Photographer Celebrates Automobile Design Through Film
With the rise of inexpensive digital cameras, amateur photography’s popularity has exploded in the past few years, and thanks to apps like Instagram, everyone with a cell phone now suddenly sees themselves as the next Ansel Adams.
Real results, though, are not accidental, but rather the result of an artist’s eye and a technician’s skill, both seemingly disparate fields combining seamlessly to bring dynamic new life to commonplace objects. This ability to find a fresh and provocative point of view, to highlight familiar forms and details in an unfamiliar and stimulating way is the mark of a true artist—skills well known to photographer James Haefner. We love Haefner’s automotive photos, and along with a small gallery of his work in this field we’ve asked him a few questions about what makes him tick.
Click here to visit James Haefner’s photography site.
Q. How did you get started in photography? What was it that attracted you to shooting cars?
A. I started taking pictures in high school, photographing bands and friends. I had failed as a rock and roll musician and thought I’d try my hand at photography. At the same time the movie “Blow Up” had just come out and the life of a photographer looked pretty exciting. I didn’t start photographing automobiles until I was studying at RIT, although my main interest was fashion and still life. I returned to my hometown of Detroit after graduating in 1976 and started to work as an apprentice at a car studio, in 1979 I started my own business. As a professional photographer in Detroit, the natural arena for me was the automobile industry, I wanted to work on the largest accounts with the most talented creative groups.
Q. What is it that you look for on a car when determining what will make a good composition?
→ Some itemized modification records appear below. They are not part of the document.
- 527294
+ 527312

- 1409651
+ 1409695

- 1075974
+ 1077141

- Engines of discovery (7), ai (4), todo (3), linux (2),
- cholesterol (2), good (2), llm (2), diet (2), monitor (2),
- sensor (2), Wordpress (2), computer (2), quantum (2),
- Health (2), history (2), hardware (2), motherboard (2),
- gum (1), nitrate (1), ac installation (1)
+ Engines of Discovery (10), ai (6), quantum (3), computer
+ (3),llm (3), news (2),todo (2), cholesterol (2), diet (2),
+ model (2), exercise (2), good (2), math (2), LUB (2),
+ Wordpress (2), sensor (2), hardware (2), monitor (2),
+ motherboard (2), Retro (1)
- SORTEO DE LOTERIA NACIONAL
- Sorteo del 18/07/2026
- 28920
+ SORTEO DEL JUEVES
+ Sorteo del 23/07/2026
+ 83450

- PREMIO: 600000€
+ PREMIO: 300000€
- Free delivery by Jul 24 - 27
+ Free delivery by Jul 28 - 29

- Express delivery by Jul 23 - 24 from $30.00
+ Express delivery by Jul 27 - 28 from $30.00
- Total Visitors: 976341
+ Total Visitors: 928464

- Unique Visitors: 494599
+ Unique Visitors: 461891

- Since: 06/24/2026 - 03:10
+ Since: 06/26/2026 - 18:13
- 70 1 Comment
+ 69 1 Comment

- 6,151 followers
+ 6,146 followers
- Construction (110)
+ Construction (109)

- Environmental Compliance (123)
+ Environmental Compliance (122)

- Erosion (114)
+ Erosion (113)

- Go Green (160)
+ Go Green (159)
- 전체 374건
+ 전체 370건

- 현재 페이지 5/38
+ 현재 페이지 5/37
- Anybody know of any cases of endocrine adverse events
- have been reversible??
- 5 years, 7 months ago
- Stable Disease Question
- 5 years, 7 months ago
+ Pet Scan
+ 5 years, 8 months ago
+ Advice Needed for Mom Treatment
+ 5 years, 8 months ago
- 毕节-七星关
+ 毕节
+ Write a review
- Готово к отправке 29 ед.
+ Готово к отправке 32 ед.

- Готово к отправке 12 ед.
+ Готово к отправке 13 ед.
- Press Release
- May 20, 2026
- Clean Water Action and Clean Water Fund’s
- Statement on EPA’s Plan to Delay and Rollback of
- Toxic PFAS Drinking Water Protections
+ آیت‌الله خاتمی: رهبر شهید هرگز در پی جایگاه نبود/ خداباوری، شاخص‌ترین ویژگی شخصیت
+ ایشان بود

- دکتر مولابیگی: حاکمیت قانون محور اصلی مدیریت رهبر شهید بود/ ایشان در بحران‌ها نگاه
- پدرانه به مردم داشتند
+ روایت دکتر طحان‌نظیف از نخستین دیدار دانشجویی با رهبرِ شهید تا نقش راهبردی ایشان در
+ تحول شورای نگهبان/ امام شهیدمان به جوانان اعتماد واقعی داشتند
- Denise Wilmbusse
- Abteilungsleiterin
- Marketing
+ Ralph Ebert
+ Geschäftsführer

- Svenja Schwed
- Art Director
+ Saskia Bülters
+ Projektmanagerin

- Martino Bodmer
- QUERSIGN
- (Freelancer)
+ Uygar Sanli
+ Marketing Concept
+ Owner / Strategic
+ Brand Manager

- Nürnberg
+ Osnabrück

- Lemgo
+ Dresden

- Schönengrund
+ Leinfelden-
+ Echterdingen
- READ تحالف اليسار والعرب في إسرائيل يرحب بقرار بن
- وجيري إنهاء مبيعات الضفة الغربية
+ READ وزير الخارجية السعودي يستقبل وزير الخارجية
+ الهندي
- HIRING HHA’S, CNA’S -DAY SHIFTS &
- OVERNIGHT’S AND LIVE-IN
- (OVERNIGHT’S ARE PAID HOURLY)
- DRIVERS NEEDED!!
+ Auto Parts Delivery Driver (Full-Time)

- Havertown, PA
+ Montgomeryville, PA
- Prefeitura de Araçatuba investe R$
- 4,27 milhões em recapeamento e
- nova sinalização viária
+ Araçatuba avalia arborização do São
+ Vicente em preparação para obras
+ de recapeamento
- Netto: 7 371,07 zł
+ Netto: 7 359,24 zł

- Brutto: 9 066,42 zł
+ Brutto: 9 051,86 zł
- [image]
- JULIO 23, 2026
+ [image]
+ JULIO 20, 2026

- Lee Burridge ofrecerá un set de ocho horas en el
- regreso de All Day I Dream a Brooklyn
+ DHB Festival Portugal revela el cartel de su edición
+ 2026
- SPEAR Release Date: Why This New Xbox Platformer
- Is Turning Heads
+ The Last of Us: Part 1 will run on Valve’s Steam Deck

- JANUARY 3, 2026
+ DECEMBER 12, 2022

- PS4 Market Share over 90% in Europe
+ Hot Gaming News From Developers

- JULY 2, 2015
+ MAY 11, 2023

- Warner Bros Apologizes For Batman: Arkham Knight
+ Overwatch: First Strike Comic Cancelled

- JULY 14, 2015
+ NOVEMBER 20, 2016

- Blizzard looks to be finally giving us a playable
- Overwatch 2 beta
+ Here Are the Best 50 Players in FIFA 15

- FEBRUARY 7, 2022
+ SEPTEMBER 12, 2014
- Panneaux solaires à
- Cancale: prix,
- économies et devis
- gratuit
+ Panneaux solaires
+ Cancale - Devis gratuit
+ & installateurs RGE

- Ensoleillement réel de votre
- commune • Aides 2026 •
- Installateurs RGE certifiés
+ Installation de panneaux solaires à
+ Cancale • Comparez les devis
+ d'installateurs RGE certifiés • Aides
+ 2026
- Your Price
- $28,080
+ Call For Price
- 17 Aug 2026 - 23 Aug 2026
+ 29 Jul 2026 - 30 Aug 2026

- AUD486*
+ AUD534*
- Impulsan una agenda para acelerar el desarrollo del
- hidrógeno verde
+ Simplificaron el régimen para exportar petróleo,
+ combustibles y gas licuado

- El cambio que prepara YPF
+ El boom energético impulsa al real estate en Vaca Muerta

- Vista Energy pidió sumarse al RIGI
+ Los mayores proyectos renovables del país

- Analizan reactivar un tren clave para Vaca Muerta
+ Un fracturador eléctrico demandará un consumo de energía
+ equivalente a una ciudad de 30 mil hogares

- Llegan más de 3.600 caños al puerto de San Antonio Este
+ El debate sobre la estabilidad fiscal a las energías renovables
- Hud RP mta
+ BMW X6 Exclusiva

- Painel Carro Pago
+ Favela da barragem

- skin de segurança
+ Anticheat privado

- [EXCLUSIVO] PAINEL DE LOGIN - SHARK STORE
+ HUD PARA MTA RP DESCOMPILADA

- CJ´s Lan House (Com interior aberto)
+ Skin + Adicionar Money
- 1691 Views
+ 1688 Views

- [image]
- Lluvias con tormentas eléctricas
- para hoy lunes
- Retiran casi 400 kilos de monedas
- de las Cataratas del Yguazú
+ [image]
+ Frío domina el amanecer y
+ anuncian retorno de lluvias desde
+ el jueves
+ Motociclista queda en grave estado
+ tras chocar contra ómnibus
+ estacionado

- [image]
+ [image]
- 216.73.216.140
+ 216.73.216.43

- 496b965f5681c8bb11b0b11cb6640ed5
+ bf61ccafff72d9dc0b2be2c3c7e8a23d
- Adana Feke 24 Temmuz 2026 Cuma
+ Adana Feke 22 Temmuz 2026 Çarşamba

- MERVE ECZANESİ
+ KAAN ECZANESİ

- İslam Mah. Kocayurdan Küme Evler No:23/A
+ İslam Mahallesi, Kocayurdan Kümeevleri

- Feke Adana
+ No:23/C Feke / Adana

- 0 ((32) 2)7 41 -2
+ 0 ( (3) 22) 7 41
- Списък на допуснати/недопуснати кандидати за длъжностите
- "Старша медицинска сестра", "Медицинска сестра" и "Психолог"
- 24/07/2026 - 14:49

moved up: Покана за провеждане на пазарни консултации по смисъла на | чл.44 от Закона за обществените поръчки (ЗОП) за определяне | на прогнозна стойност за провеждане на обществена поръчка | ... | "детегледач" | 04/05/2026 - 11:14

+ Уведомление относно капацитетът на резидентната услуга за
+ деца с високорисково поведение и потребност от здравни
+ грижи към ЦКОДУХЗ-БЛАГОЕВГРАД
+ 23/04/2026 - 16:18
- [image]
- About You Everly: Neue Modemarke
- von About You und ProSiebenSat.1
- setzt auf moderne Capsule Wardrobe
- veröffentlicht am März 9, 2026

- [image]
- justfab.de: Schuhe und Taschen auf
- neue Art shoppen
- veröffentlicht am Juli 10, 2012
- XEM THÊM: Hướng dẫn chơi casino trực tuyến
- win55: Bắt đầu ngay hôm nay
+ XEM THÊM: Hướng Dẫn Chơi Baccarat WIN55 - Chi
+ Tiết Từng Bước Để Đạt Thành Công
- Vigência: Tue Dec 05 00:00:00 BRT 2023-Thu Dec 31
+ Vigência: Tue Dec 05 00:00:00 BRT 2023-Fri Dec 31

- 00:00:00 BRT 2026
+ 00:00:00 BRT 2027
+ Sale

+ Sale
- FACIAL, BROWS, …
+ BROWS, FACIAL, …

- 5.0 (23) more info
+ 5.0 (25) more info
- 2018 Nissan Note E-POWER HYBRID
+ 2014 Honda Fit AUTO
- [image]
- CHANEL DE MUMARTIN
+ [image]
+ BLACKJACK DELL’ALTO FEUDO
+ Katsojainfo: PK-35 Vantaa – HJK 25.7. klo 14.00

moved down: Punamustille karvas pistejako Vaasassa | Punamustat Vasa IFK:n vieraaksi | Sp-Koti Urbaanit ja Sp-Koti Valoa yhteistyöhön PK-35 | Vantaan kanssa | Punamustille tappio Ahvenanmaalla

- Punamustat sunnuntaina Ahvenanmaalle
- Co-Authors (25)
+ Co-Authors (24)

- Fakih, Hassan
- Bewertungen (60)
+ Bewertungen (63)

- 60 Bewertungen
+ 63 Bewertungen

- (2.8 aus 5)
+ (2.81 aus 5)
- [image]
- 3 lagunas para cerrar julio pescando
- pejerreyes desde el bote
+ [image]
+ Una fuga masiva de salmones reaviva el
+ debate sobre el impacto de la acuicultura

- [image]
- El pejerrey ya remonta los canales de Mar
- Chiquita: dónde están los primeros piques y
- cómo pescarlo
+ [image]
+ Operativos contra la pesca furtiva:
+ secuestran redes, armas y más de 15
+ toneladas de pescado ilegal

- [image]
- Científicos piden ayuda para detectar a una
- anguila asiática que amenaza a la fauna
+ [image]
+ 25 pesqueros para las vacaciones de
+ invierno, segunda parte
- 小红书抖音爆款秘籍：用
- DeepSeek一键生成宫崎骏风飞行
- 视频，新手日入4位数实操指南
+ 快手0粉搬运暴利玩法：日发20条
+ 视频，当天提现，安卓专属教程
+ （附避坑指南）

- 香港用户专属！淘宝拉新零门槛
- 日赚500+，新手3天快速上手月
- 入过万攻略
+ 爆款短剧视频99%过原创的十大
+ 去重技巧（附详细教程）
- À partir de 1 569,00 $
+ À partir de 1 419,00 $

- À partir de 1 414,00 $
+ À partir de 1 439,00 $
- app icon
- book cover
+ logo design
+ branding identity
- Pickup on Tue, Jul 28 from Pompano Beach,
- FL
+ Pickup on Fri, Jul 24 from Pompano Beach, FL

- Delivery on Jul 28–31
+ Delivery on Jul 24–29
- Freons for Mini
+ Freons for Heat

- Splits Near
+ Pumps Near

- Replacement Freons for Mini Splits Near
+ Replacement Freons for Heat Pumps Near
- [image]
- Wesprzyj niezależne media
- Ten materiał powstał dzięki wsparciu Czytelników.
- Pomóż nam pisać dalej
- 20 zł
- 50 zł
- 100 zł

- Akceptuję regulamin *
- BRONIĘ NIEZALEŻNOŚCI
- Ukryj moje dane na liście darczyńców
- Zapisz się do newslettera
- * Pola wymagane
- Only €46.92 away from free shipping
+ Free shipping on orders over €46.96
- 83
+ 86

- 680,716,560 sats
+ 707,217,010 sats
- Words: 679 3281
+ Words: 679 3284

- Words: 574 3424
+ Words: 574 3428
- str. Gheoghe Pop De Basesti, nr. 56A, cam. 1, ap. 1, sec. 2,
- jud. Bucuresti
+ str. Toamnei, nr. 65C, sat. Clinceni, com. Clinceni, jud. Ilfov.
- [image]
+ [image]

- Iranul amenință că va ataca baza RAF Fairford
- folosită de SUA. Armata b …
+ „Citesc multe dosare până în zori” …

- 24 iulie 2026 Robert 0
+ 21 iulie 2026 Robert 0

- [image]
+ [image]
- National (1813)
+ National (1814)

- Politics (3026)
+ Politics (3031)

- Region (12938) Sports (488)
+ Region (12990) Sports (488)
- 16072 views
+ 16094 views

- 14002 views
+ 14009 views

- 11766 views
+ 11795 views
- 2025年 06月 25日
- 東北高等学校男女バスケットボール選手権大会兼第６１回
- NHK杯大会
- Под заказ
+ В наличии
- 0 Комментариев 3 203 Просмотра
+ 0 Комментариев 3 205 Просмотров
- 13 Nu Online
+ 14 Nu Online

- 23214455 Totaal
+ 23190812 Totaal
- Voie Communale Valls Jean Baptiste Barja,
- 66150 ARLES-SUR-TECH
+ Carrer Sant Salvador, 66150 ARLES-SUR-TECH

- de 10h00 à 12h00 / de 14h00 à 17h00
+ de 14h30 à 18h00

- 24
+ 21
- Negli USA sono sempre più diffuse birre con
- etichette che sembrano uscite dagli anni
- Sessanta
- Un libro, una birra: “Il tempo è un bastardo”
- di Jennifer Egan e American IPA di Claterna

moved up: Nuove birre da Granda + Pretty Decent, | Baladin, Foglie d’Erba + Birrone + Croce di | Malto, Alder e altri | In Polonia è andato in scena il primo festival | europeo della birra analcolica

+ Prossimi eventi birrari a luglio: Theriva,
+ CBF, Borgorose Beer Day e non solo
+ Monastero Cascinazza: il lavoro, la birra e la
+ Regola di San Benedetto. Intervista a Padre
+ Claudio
A. Every car is a bit different. My job is to celebrate what makes each one unique and to define the designer’s intentions in a dramatic fashion.
Q. I understand you’re not necessarily a “car guy”, but you certainly must have at least an aesthetic appreciation for cars in order to photograph them at a high level like you do—what is it that you appreciate about cars? Did any of those things play a role in choosing your personal car?
A. Proportion is what matters the most in automotive design, then the confluence of shapes, after that it’s the integration of the parts: headlights, taillights, wheels, and grills that come together to finish the design. I drive a 2006 BMW 535 wagon so my design sense hasn’t dictated what I drive!
Q. Have you found that photographing cars has given you a deeper appreciation for them than you may have previously had?
A. Having the chance to study these designs the way I do is pretty incredible. The precision that went into creating these automobiles without the benefit of today’s technology is amazing. The coach builders were true artists and those that shaped the sheet metal were sculptors. The work done today by the restorers is phenomenal too, if parts are missing or broken they have to be recreated, which is no easy task.
Q. What are some of your favorite cars that you’ve shot?
A. Strangely enough, usually my favorite photographs are the most recent I’ve taken. I don’t try to imitate or duplicate what I’ve shot in the past, although after a while, I’ve found that there are certain views I feel best describe a vehicle. I’ve just finished a studio Cadillac project that I think really portrays the vehicle elegantly. Looking back, I can say that I’m quite proud of my work on the Stout Scarab, one of the first vintage cars I photographed. I also really enjoyed photographing the Mako Shark. In the last year I’ve started working on a book that will involve the world’s top automotive designers discussing the iconic designs of the last century which they will determine and I will photograph. That should give me plenty of opportunity to round out my portfolio!